Problem: Working from the data below, write out exactly the lines from its first through the line that contains "PADANGTONGAH BALAINANDUO | P_BLM_MMLK_DINAMIS: 126", both ends included and pictures omitted.

***** Exercise data *****

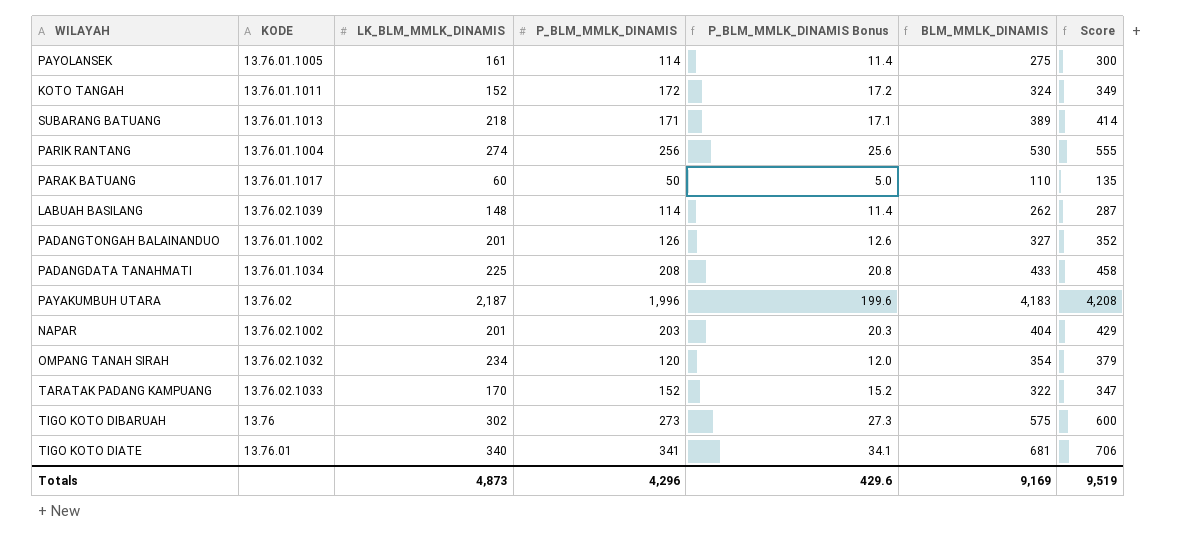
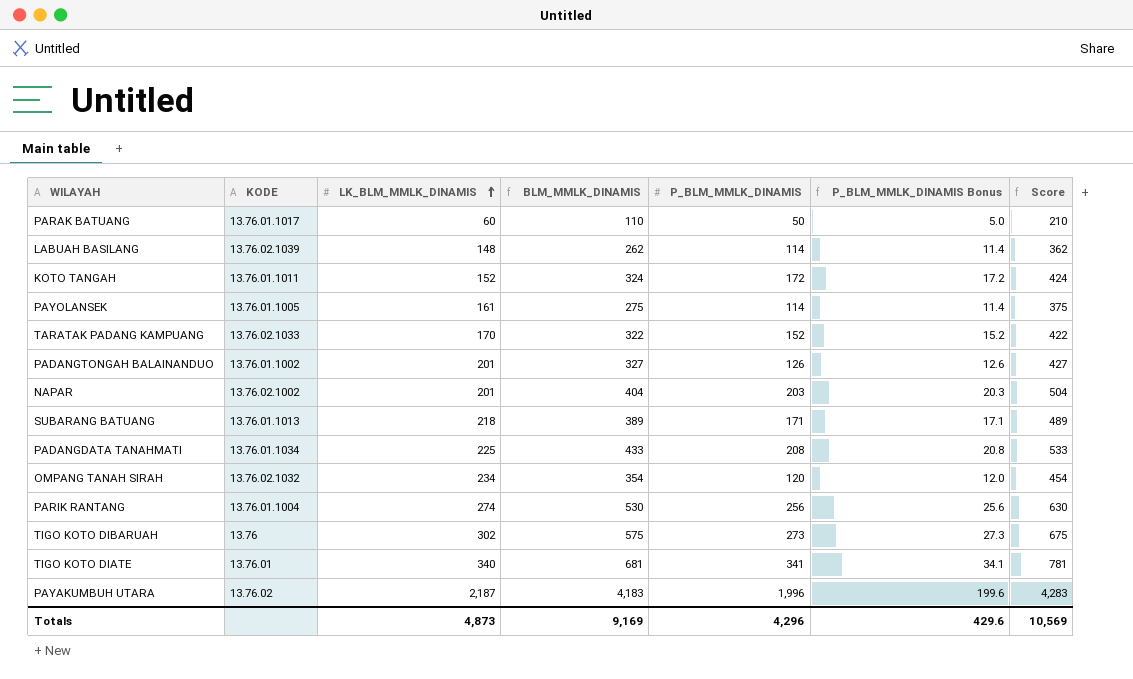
row order: none -> LK_BLM_MMLK_DINAMIS ascending
column BLM_MMLK_DINAMIS | position: 6 -> 4
column Score | formula: [BLM_MMLK_DINAMIS] + 25 -> [BLM_MMLK_DINAMIS] + 100
Totals | Score: 9,519 -> 10,569

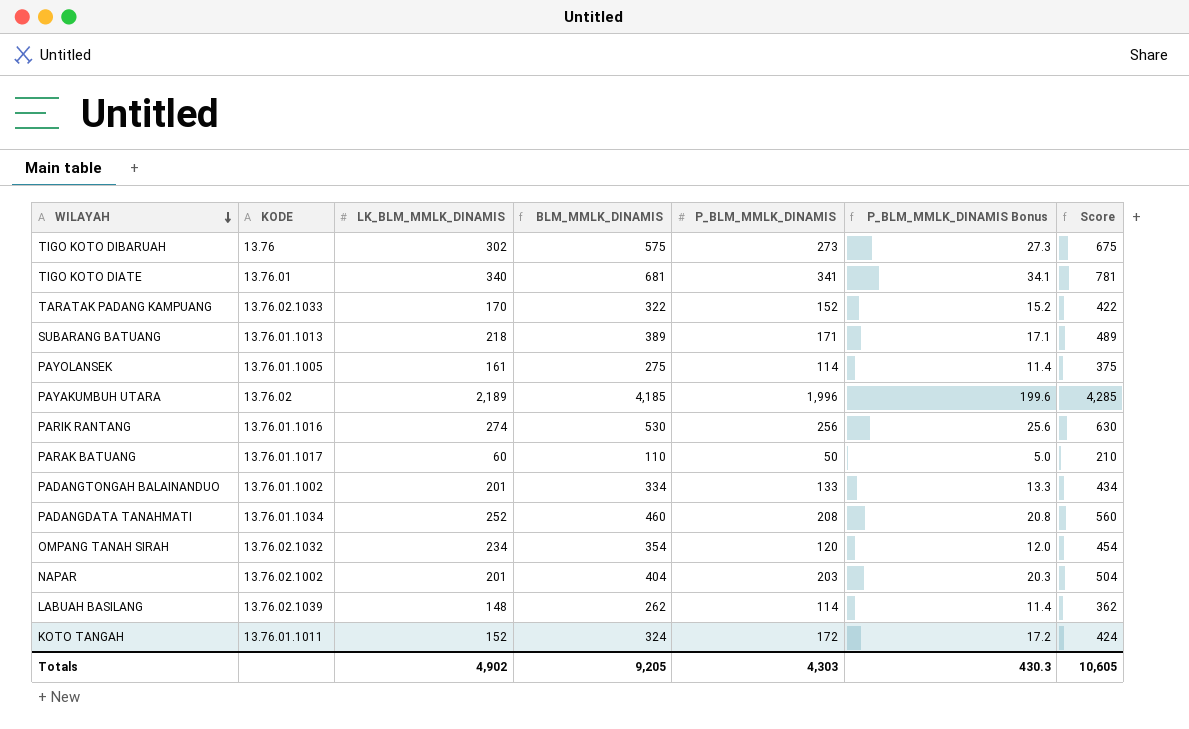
row order: LK_BLM_MMLK_DINAMIS ascending -> WILAYAH descending
PAYAKUMBUH UTARA | LK_BLM_MMLK_DINAMIS: 2,187 -> 2,189
PAYAKUMBUH UTARA | BLM_MMLK_DINAMIS: 4,183 -> 4,185
PAYAKUMBUH UTARA | Score: 4,283 -> 4,285
PARIK RANTANG | KODE: 13.76.01.1004 -> 13.76.01.1016
PADANGTONGAH BALAINANDUO | BLM_MMLK_DINAMIS: 327 -> 334
PADANGTONGAH BALAINANDUO | P_BLM_MMLK_DINAMIS: 126 -> 133
PADANGTONGAH BALAINANDUO | P_BLM_MMLK_DINAMIS Bonus: 12.6 -> 13.3
PADANGTONGAH BALAINANDUO | Score: 427 -> 434
PADANGDATA TANAHMATI | LK_BLM_MMLK_DINAMIS: 225 -> 252
PADANGDATA TANAHMATI | BLM_MMLK_DINAMIS: 433 -> 460
PADANGDATA TANAHMATI | Score: 533 -> 560
Totals | LK_BLM_MMLK_DINAMIS: 4,873 -> 4,902
Totals | BLM_MMLK_DINAMIS: 9,169 -> 9,205
Totals | P_BLM_MMLK_DINAMIS: 4,296 -> 4,303
Totals | P_BLM_MMLK_DINAMIS Bonus: 429.6 -> 430.3
Totals | Score: 10,569 -> 10,605

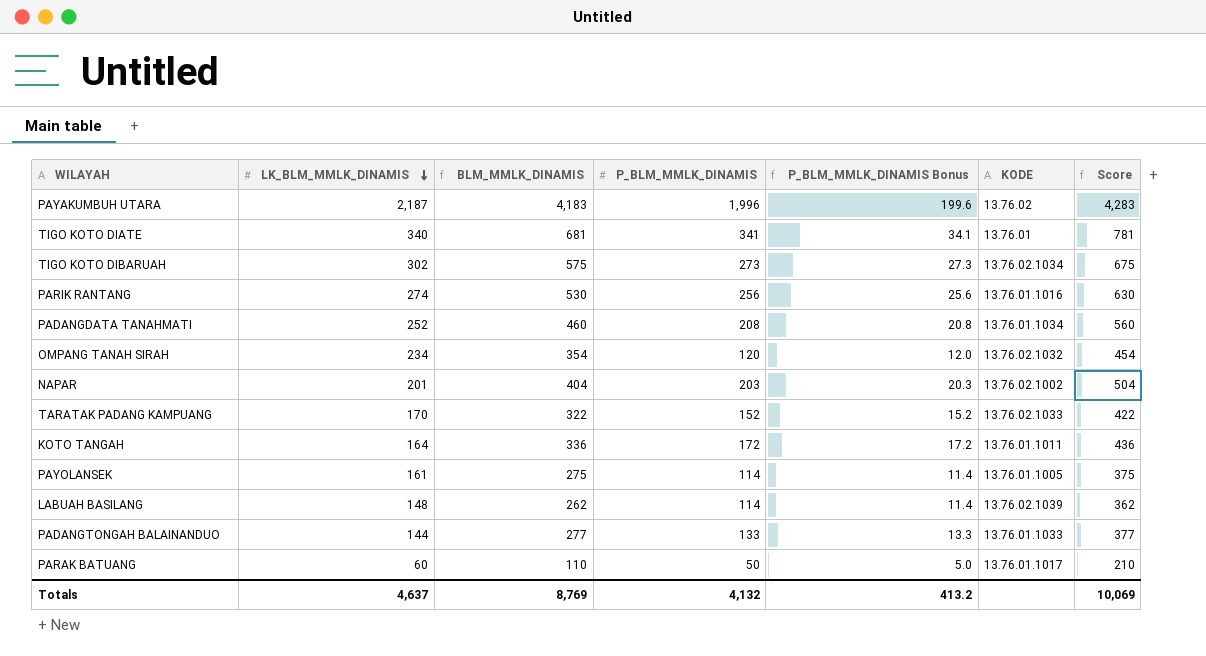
row order: WILAYAH descending -> LK_BLM_MMLK_DINAMIS descending
column KODE | position: 2 -> 6
row SUBARANG BATUANG: 13.76.01.1013 | 218 | 389 | 171 | 17.1 | 489 -> none
PAYAKUMBUH UTARA | LK_BLM_MMLK_DINAMIS: 2,189 -> 2,187
PAYAKUMBUH UTARA | BLM_MMLK_DINAMIS: 4,185 -> 4,183
PAYAKUMBUH UTARA | Score: 4,285 -> 4,283
TIGO KOTO DIBARUAH | KODE: 13.76 -> 13.76.02.1034
KOTO TANGAH | LK_BLM_MMLK_DINAMIS: 152 -> 164
KOTO TANGAH | BLM_MMLK_DINAMIS: 324 -> 336
KOTO TANGAH | Score: 424 -> 436
PADANGTONGAH BALAINANDUO | LK_BLM_MMLK_DINAMIS: 201 -> 144
PADANGTONGAH BALAINANDUO | BLM_MMLK_DINAMIS: 334 -> 277
PADANGTONGAH BALAINANDUO | KODE: 13.76.01.1002 -> 13.76.01.1033
PADANGTONGAH BALAINANDUO | Score: 434 -> 377
Totals | LK_BLM_MMLK_DINAMIS: 4,902 -> 4,637
Totals | BLM_MMLK_DINAMIS: 9,205 -> 8,769
Totals | P_BLM_MMLK_DINAMIS: 4,303 -> 4,132
Totals | P_BLM_MMLK_DINAMIS Bonus: 430.3 -> 413.2
Totals | Score: 10,605 -> 10,069

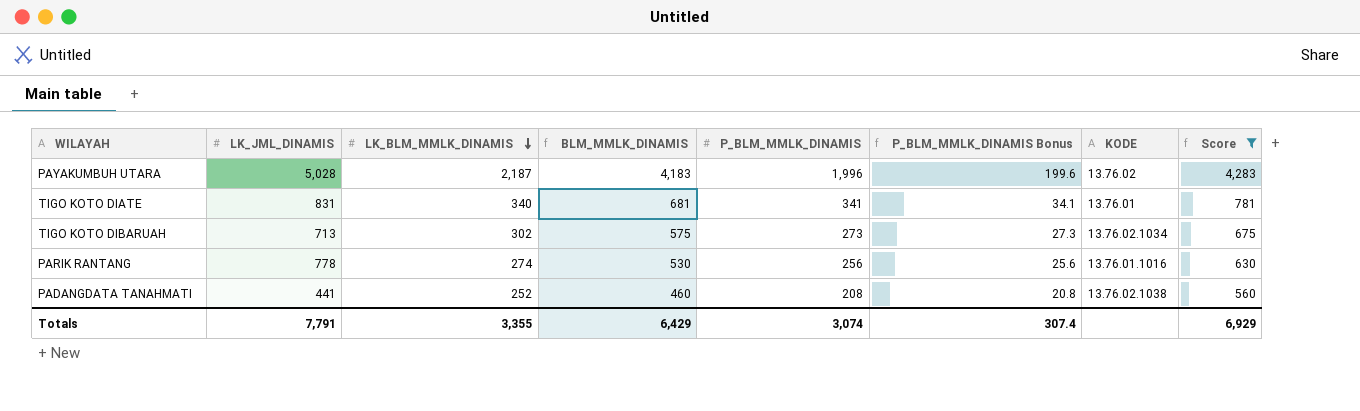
filter: none -> Score >= 560
column LK_JML_DINAMIS | position: none -> 2
PADANGDATA TANAHMATI | KODE: 13.76.01.1034 -> 13.76.02.1038
Totals | LK_BLM_MMLK_DINAMIS: 4,637 -> 3,355
Totals | BLM_MMLK_DINAMIS: 8,769 -> 6,429
Totals | P_BLM_MMLK_DINAMIS: 4,132 -> 3,074
Totals | P_BLM_MMLK_DINAMIS Bonus: 413.2 -> 307.4
Totals | Score: 10,069 -> 6,929

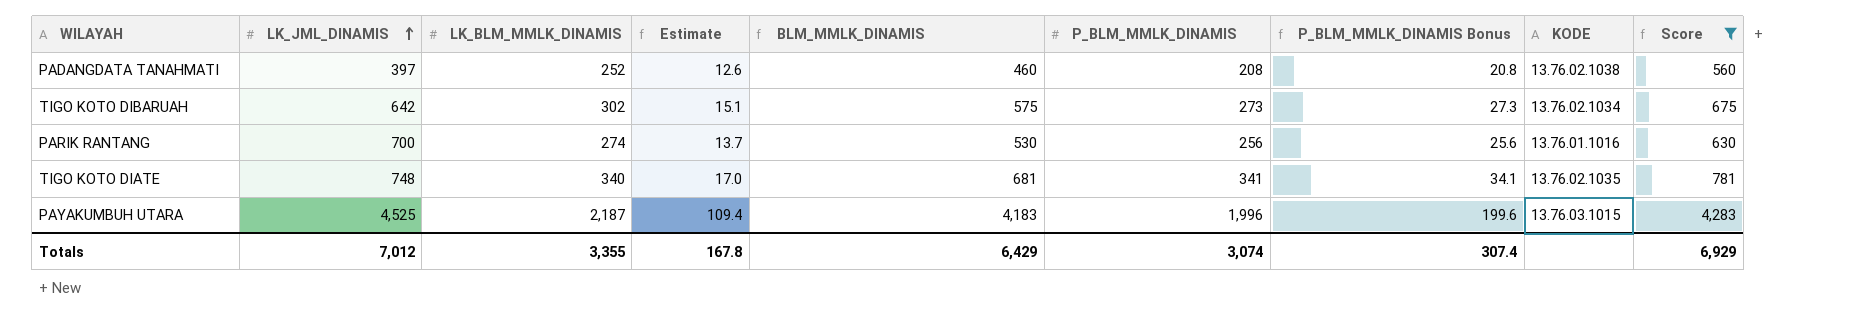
row order: LK_BLM_MMLK_DINAMIS descending -> LK_JML_DINAMIS ascending
column Estimate | formula: none -> [LK_BLM_MMLK_DINAMIS] * 0.05
PADANGDATA TANAHMATI | LK_JML_DINAMIS: 441 -> 397
TIGO KOTO DIBARUAH | LK_JML_DINAMIS: 713 -> 642
PARIK RANTANG | LK_JML_DINAMIS: 778 -> 700
TIGO KOTO DIATE | LK_JML_DINAMIS: 831 -> 748
TIGO KOTO DIATE | KODE: 13.76.01 -> 13.76.02.1035
PAYAKUMBUH UTARA | LK_JML_DINAMIS: 5,028 -> 4,525
PAYAKUMBUH UTARA | KODE: 13.76.02 -> 13.76.03.1015
Totals | LK_JML_DINAMIS: 7,791 -> 7,012

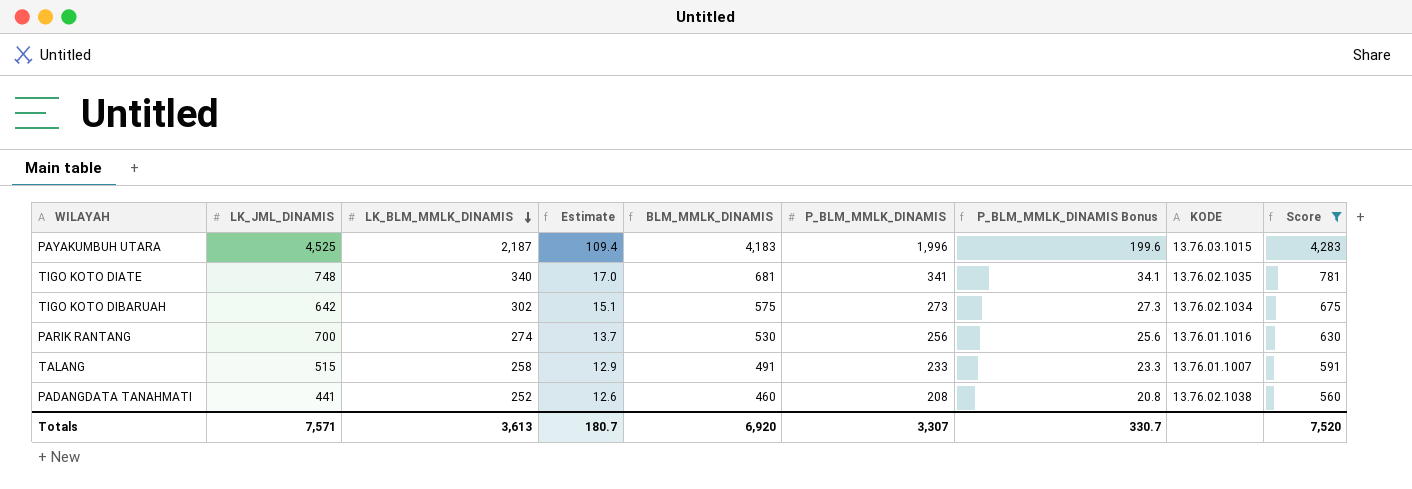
row order: LK_JML_DINAMIS ascending -> LK_BLM_MMLK_DINAMIS descending
row TALANG: none -> 515 | 258 | 12.9 | 491 | 233 | 23.3 | 13.76.01.1007 | 591
PADANGDATA TANAHMATI | LK_JML_DINAMIS: 397 -> 441
Totals | LK_JML_DINAMIS: 7,012 -> 7,571
Totals | LK_BLM_MMLK_DINAMIS: 3,355 -> 3,613
Totals | Estimate: 167.8 -> 180.7
Totals | BLM_MMLK_DINAMIS: 6,429 -> 6,920
Totals | P_BLM_MMLK_DINAMIS: 3,074 -> 3,307
Totals | P_BLM_MMLK_DINAMIS Bonus: 307.4 -> 330.7
Totals | Score: 6,929 -> 7,520

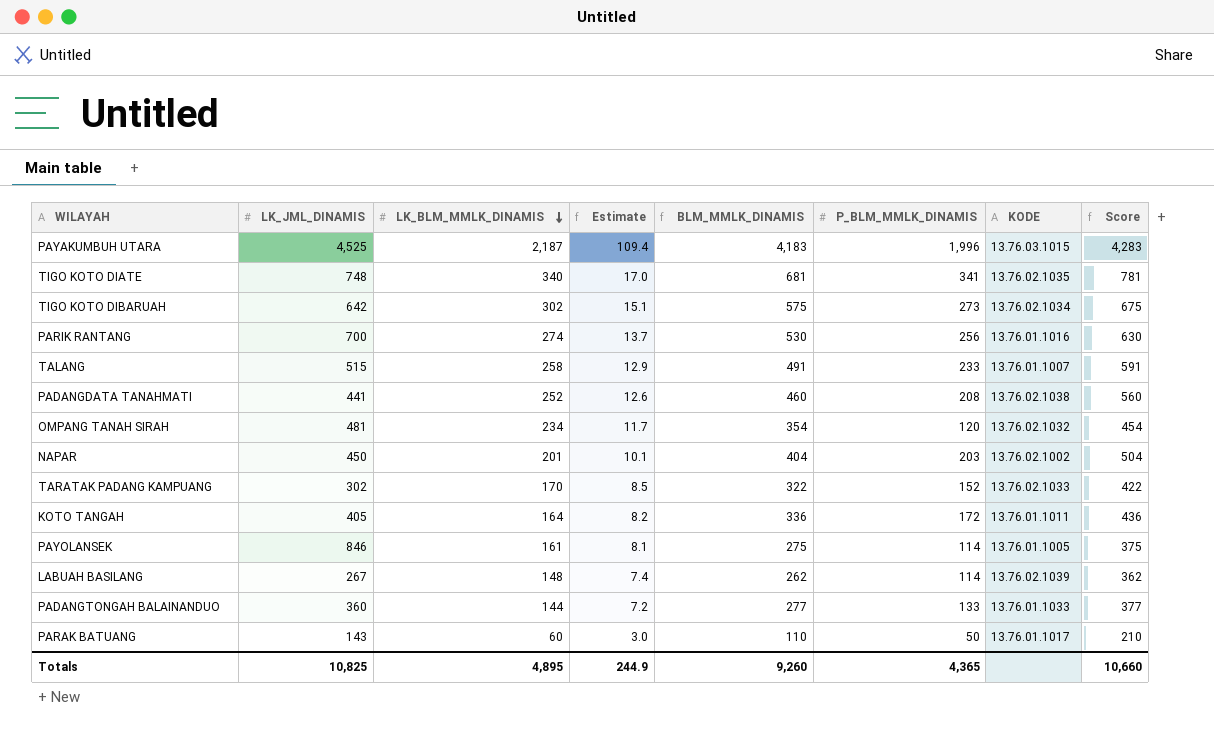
filter: Score >= 560 -> none
column P_BLM_MMLK_DINAMIS Bonus | formula: [P_BLM_MMLK_DINAMIS] * 0.1 -> none
Totals | LK_JML_DINAMIS: 7,571 -> 10,825
Totals | LK_BLM_MMLK_DINAMIS: 3,613 -> 4,895
Totals | Estimate: 180.7 -> 244.9
Totals | BLM_MMLK_DINAMIS: 6,920 -> 9,260
Totals | P_BLM_MMLK_DINAMIS: 3,307 -> 4,365
Totals | Score: 7,520 -> 10,660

*****

Answer for the task:
row order: none -> LK_BLM_MMLK_DINAMIS ascending
column BLM_MMLK_DINAMIS | position: 6 -> 4
column Score | formula: [BLM_MMLK_DINAMIS] + 25 -> [BLM_MMLK_DINAMIS] + 100
Totals | Score: 9,519 -> 10,569

row order: LK_BLM_MMLK_DINAMIS ascending -> WILAYAH descending
PAYAKUMBUH UTARA | LK_BLM_MMLK_DINAMIS: 2,187 -> 2,189
PAYAKUMBUH UTARA | BLM_MMLK_DINAMIS: 4,183 -> 4,185
PAYAKUMBUH UTARA | Score: 4,283 -> 4,285
PARIK RANTANG | KODE: 13.76.01.1004 -> 13.76.01.1016
PADANGTONGAH BALAINANDUO | BLM_MMLK_DINAMIS: 327 -> 334
PADANGTONGAH BALAINANDUO | P_BLM_MMLK_DINAMIS: 126 -> 133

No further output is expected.